Andrew Neil’s house is in Grasse, light-years away from the brothel that the coast has become. Cannes, Nice, and their environs are now fleshpots where narcotics and sleaze, wrapped up in glitz for their Russian and Arab clients, are flourishing. Not up in the hills, where Grasse, Mougins, Opio, Ch”teauneuf, and Saint-Paul-de-Vence are located. The vulgar set wants to be by the sea, leaving the high ground to us. The new barbarians do not get it. Thank God.

We have a yearly lunch that commemorates Napoleon’s birthday on August 15th. The spot where he bivouacked on his first night ashore after escaping from Elba is located on Andrew’s garden. But my host got one thing wrong in his speech. He forgot to mention that at Waterloo it was Blücher who carried the day for Wellington, and if the Prussian hadn’t arrived the Iron Duke would have been picking up leaves in Hyde Park for the duration. I tried to intervene but was booed by the mostly British crowd, as one-sided a bunch as I’ve come across in a very long while. Even my next question was drowned out by boos. “Why can’t you Brits ever fight a war one on one?” (Because then they’d win as often as the Italians.)

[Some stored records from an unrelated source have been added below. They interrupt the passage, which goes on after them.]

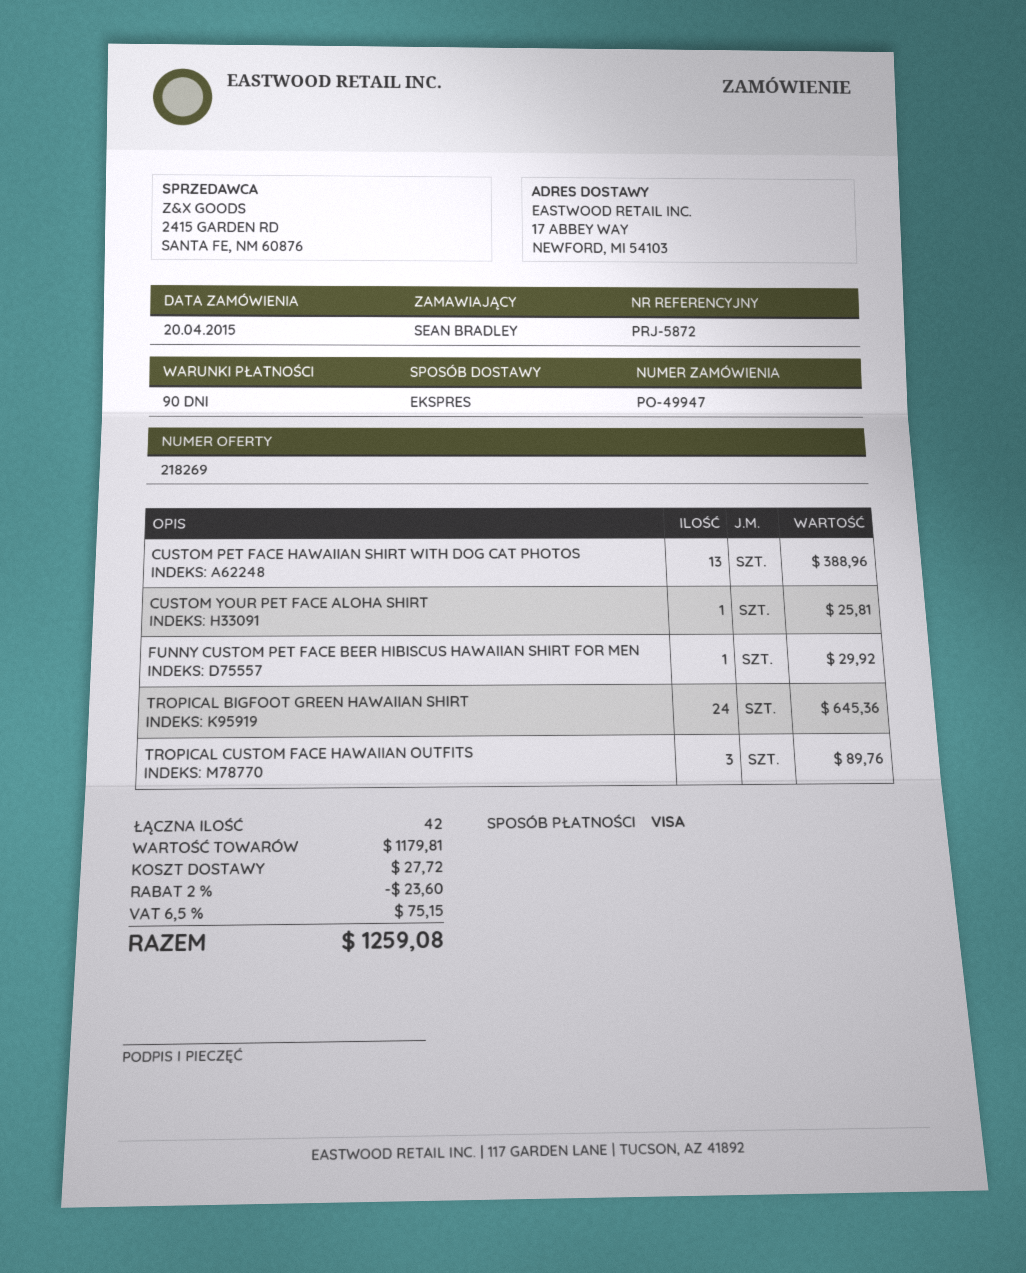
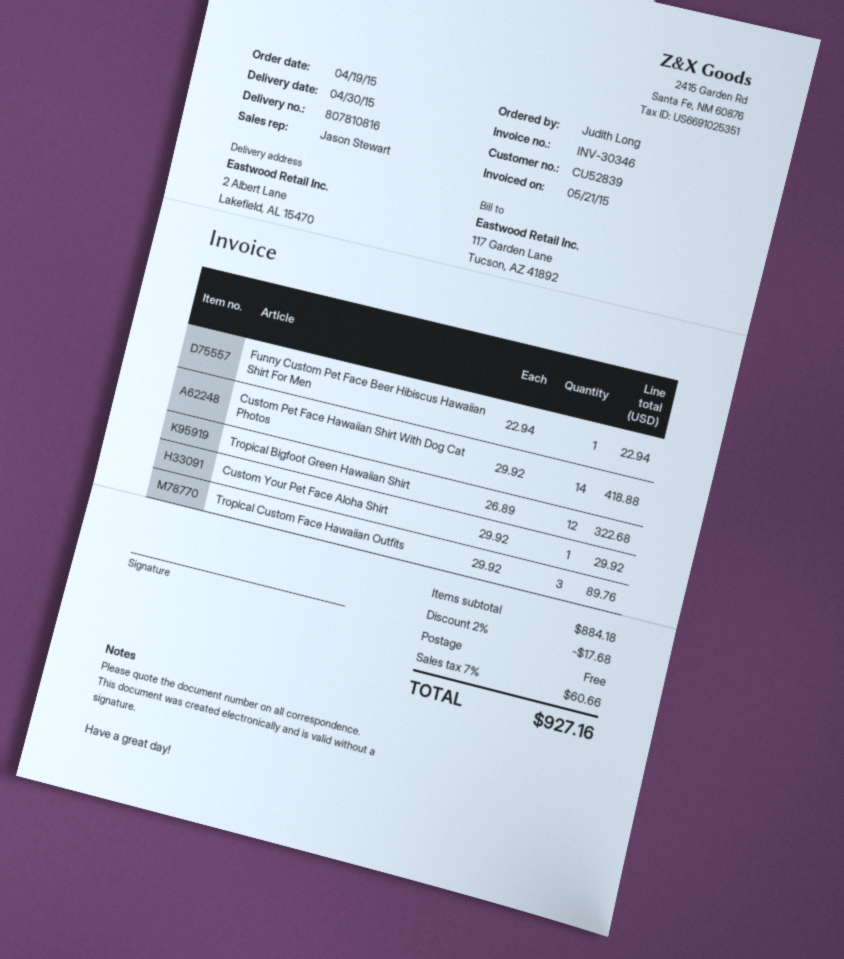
order date: 2015-04-20 -> 2015-04-19
ordered by: SEAN BRADLEY -> Judith Long
ship to: 17 ABBEY WAY, NEWFORD, MI 54103 -> 2 Albert Lane, Lakefield, AL 15470
CUSTOM PET FACE HAWAIIAN SHIRT WITH DOG CAT PHOTOS: 13 for 388.96 -> 14 for 418.88
CUSTOM YOUR PET FACE ALOHA SHIRT: 1 for 25.81 -> 1 for 29.92
FUNNY CUSTOM PET FACE BEER HIBISCUS HAWAIIAN SHIRT FOR MEN: 1 for 29.92 -> 1 for 22.94
TROPICAL BIGFOOT GREEN HAWAIIAN SHIRT: 24 for 645.36 -> 12 for 322.68
subtotal: 1179.81 -> 884.18
discount: 2% = 23.60 -> 2% = 17.68
shipping: 27.72 -> 0.00
tax: 6.5% = 75.15 -> 7% = 60.66
total: 1259.08 -> 927.16

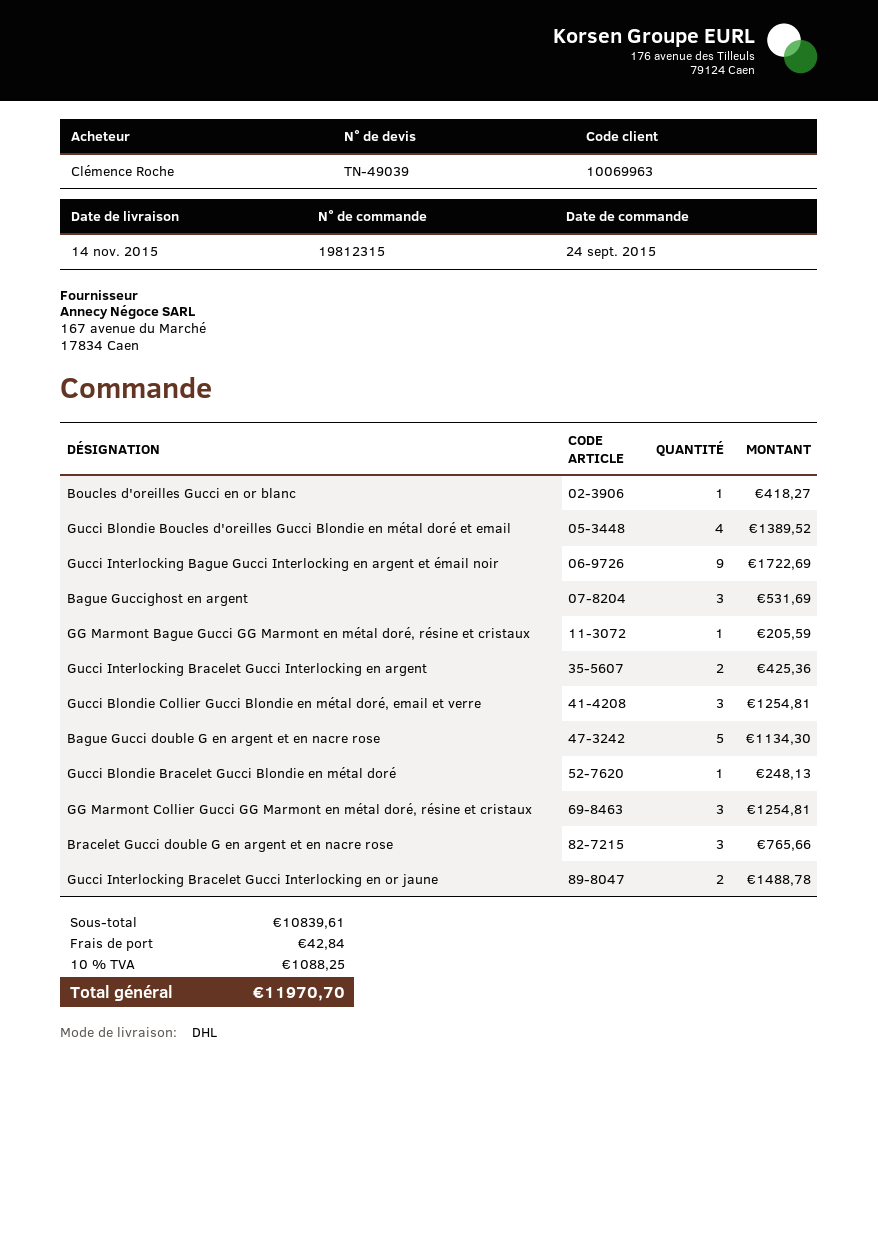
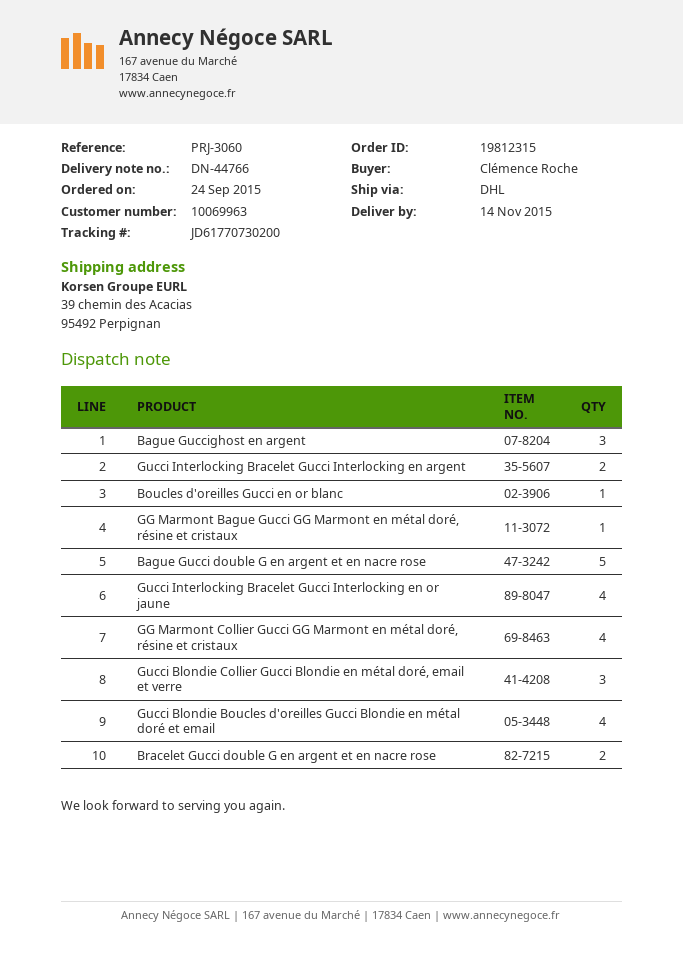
Gucci Interlocking Bague Gucci Interlocking en argent et émail noir: 9 -> none
Gucci Blondie Bracelet Gucci Blondie en métal doré: 1 -> none
GG Marmont Collier Gucci GG Marmont en métal doré, résine et cristaux: 3 -> 4
Bracelet Gucci double G en argent et en nacre rose: 3 -> 2
Gucci Interlocking Bracelet Gucci Interlocking en or jaune: 2 -> 4

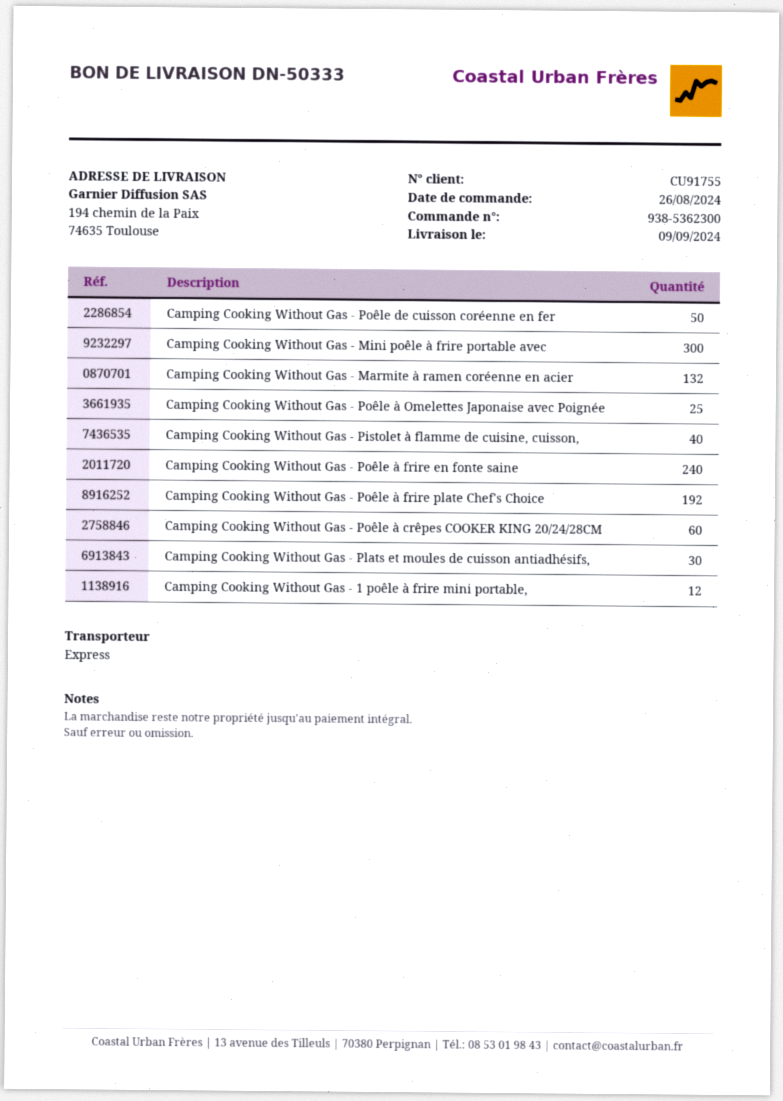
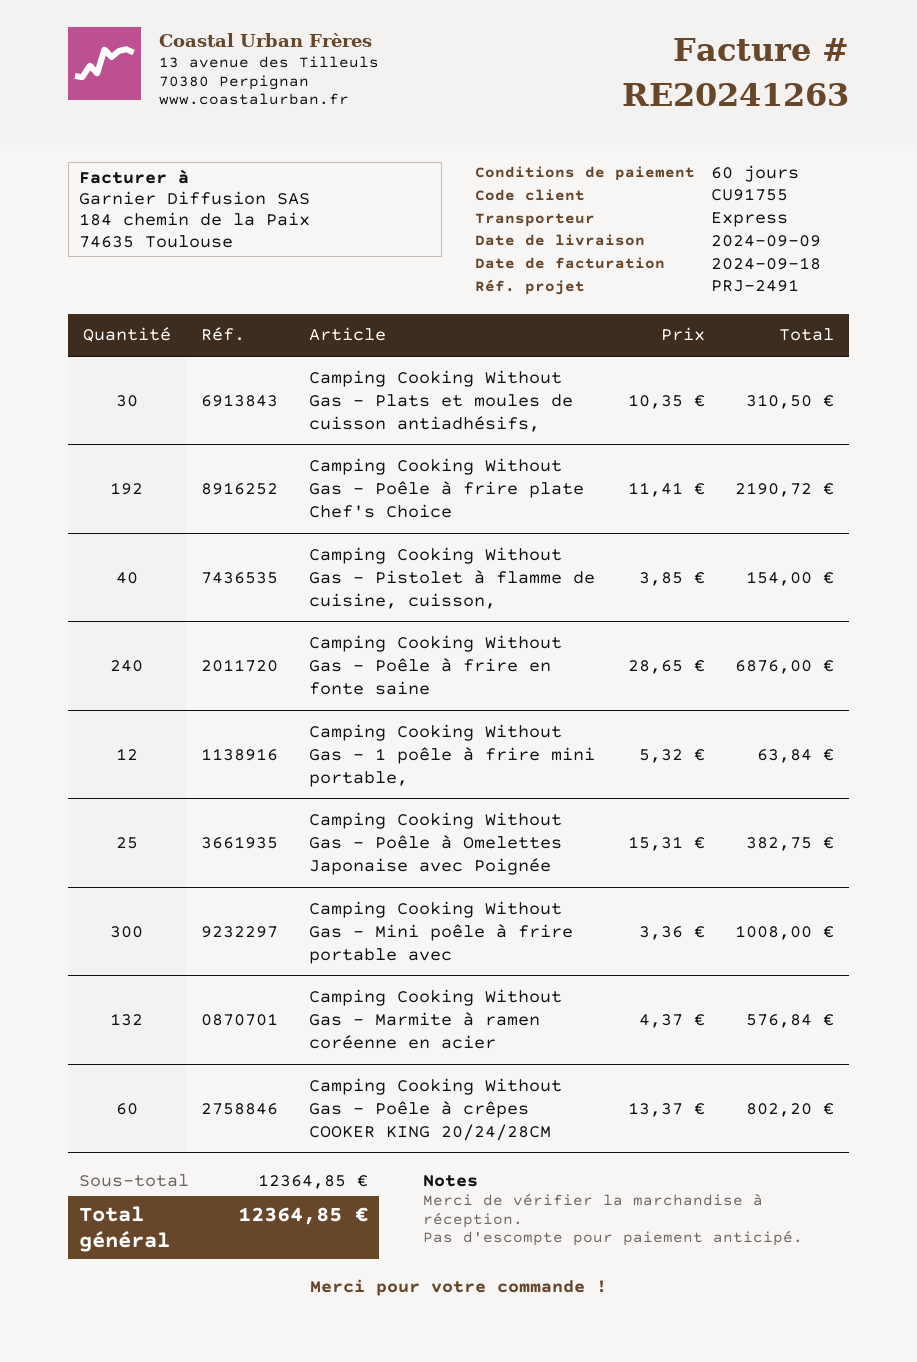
Camping Cooking Without Gas - Poêle de cuisson coréenne en fer: 50 -> none

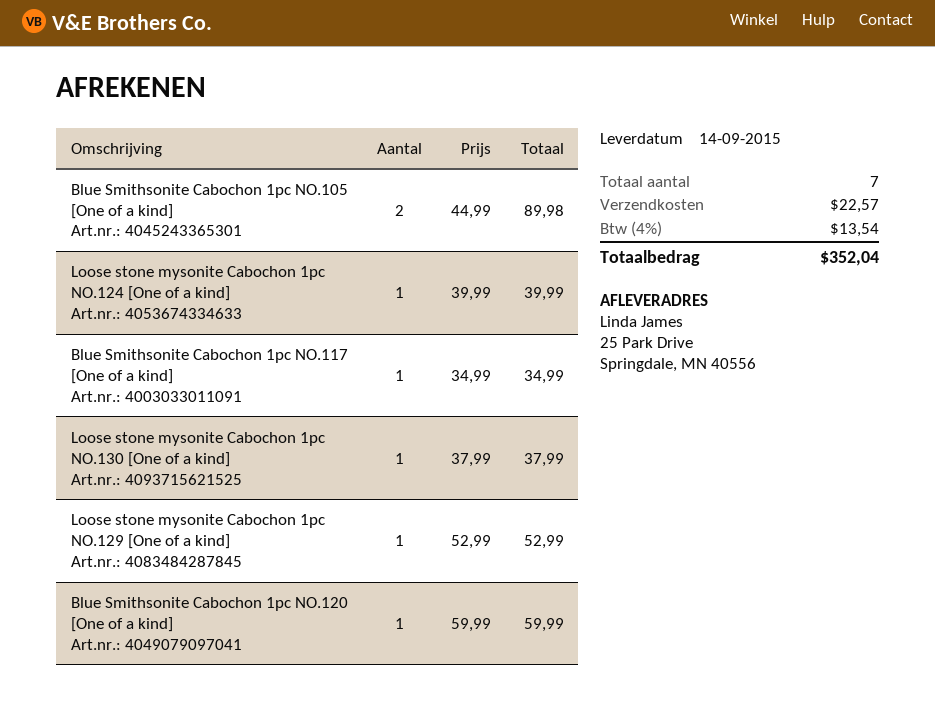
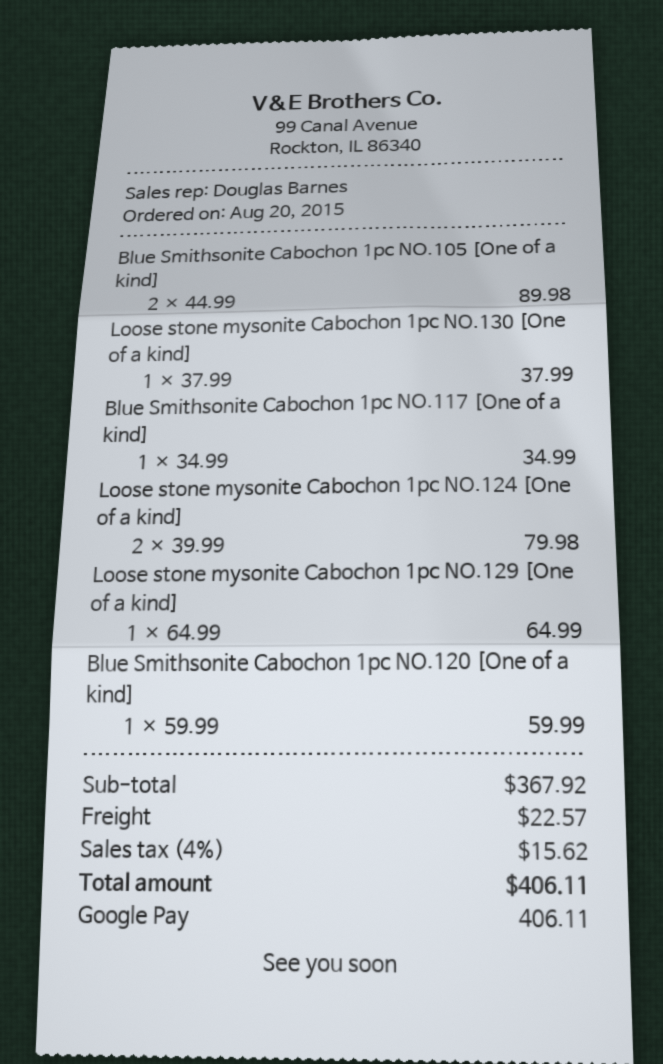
Loose stone mysonite Cabochon 1pc NO.124 [One of a kind]: 1 x 39.99 = 39.99 -> 2 x 39.99 = 79.98
Loose stone mysonite Cabochon 1pc NO.129 [One of a kind]: 1 x 52.99 = 52.99 -> 1 x 64.99 = 64.99
tax: 4% = 13.54 -> 4% = 15.62
total: 352.04 -> 406.11

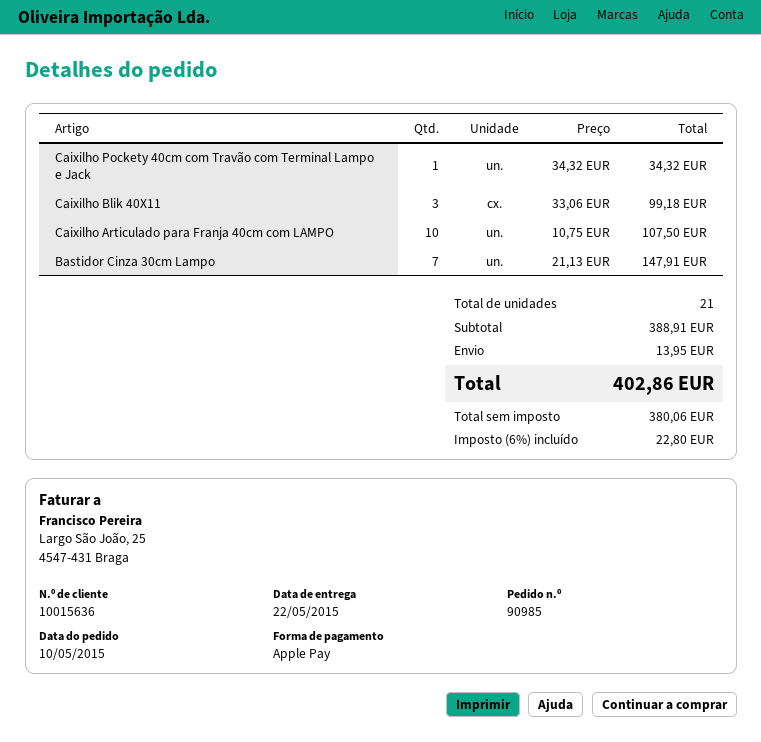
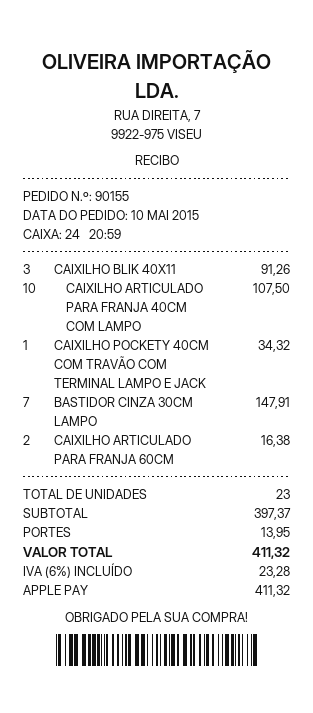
order number: 90985 -> 90155
Caixilho Blik 40X11: 3 for 99.18 -> 3 for 91.26
CAIXILHO ARTICULADO PARA FRANJA 60CM: none -> 2 for 16.38
total quantity: 21 -> 23
subtotal: 388.91 -> 397.37
tax: 6% = 22.80 -> 6% = 23.28
total: 402.86 -> 411.32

Having thanked my host and hostess, I then made my excuses and left for the airport, destination Gstaad, a large warm bed, and a hell of a lot of cows—both two-legged and four-legged ones. The farmers are making hay and storing it for the winter. The men sit on the tractors; the women do the heavy lifting. This is German-speaking Switzerland, a place that has its priorities right.

An American lady whose children attend the Kennedy School asked me about this. She is a very nice woman, so I kept my mouth shut for once. “Who are we foreigners to interfere with such a quaint tradition?” was all I said. American pioneer women worked and fought alongside the men, at least according to Hollywood westerns. Here, in a Hollywood Sound of Music setting, women work alongside the men. The feminists in America might not like it, but that’s too bad. The farmers up here have never read The Female Eunuch. They’ve been too busy reading Wittgenstein and Kierkegaard.